**Material shown:**
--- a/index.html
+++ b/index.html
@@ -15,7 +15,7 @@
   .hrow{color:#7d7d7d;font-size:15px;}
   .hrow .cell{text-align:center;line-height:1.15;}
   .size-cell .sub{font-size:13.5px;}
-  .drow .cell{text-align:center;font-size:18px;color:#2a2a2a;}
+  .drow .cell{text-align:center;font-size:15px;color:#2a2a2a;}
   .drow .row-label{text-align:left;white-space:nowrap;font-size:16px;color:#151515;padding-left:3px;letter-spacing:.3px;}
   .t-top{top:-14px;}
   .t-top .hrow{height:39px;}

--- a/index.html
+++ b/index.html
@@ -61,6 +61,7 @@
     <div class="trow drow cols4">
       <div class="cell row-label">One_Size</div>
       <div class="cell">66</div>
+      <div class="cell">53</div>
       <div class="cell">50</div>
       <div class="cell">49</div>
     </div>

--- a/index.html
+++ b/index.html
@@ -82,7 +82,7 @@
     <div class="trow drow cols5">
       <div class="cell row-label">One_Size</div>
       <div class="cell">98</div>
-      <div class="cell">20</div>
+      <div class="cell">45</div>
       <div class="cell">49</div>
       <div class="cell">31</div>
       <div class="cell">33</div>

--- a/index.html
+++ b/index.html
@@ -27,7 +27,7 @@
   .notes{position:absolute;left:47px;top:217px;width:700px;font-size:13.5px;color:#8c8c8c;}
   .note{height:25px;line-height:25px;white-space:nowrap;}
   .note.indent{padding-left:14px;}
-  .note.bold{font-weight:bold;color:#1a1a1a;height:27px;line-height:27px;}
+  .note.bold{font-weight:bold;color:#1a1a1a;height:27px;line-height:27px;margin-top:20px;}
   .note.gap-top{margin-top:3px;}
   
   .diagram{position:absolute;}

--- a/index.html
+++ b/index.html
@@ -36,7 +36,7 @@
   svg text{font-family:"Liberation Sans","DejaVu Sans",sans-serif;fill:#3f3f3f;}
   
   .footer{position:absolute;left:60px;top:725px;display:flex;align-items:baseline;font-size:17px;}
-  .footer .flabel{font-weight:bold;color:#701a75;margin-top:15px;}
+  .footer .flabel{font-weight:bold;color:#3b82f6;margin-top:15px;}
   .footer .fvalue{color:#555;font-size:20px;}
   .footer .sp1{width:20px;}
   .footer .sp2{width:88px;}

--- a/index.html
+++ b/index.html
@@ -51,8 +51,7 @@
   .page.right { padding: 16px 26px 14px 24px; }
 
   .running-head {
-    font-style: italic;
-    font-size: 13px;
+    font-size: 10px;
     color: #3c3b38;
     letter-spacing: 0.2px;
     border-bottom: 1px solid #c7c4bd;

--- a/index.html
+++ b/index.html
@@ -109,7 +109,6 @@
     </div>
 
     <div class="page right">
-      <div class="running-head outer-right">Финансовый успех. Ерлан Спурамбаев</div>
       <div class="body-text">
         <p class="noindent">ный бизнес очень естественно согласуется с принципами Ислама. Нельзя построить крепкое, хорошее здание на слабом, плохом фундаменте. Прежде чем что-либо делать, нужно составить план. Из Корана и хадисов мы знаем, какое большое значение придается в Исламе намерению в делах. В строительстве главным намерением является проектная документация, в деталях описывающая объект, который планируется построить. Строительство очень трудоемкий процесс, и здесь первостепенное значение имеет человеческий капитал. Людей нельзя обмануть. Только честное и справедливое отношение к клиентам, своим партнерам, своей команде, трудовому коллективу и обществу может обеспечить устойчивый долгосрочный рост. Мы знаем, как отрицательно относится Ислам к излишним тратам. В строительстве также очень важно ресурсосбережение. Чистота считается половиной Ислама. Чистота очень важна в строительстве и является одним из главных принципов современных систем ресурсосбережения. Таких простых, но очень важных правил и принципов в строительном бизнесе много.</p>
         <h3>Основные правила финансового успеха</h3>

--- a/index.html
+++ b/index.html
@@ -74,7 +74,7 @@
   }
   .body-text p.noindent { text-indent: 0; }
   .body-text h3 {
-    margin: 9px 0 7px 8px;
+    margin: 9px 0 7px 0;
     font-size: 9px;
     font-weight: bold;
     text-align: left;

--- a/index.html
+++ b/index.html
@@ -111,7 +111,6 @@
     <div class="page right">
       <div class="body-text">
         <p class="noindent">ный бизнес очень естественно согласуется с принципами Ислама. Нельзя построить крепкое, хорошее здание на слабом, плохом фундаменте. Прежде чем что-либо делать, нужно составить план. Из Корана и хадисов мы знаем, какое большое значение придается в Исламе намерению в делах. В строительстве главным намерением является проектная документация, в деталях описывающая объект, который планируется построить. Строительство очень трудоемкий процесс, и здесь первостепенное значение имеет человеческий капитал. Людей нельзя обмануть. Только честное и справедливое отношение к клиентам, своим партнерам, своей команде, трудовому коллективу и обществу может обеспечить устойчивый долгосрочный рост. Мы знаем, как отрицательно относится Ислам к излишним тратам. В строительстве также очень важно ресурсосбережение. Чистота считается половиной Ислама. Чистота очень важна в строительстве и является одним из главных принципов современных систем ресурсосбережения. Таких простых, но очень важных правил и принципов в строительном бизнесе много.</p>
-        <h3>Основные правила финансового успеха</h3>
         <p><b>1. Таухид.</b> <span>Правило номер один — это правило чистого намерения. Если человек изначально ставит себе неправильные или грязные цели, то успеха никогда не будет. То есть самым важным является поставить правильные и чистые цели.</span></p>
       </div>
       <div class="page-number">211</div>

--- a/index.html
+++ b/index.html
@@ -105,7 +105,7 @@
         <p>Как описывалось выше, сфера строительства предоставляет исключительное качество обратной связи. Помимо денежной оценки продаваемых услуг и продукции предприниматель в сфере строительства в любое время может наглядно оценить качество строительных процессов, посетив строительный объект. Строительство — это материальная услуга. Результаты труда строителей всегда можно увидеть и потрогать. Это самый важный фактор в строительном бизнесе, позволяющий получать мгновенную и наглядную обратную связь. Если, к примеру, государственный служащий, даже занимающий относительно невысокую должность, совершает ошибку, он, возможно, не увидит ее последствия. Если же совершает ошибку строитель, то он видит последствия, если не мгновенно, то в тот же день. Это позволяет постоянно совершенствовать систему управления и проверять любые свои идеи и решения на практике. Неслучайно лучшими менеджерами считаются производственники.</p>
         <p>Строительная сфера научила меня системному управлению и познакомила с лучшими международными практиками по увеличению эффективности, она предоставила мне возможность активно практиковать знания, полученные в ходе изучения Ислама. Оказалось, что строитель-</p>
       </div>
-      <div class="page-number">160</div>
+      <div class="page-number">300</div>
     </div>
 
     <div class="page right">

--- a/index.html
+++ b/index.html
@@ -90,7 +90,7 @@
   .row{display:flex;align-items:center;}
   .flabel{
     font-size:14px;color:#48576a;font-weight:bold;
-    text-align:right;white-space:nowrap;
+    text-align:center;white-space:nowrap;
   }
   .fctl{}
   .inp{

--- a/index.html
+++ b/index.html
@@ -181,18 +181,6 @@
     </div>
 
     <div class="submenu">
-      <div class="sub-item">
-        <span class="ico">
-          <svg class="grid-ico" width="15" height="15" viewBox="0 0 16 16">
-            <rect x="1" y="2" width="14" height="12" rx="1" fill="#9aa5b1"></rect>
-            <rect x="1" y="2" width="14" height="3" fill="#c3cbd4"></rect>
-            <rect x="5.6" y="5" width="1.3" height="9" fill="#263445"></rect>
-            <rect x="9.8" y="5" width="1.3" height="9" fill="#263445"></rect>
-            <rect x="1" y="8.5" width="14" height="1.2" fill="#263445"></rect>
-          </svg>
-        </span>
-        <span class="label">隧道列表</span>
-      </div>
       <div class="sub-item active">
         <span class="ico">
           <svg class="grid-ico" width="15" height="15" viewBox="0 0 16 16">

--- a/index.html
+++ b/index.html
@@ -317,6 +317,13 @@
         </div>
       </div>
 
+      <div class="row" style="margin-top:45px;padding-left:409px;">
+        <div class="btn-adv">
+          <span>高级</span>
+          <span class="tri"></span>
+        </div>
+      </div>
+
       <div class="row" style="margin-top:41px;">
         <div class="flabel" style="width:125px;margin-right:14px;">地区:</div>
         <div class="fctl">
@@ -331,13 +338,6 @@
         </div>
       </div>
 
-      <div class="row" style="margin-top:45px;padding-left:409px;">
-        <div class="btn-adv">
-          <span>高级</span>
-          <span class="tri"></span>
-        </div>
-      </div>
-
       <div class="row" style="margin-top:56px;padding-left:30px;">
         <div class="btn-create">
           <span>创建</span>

**About this exercise:**
When a line among the entries contains "space", pull that line out.

**Exercise response:**
   .drow .row-label{text-align:left;white-space:nowrap;font-size:16px;color:#151515;padding-left:3px;letter-spacing:.3px;}
   .note{height:25px;line-height:25px;white-space:nowrap;}
-    text-align:right;white-space:nowrap;
+    text-align:center;white-space:nowrap;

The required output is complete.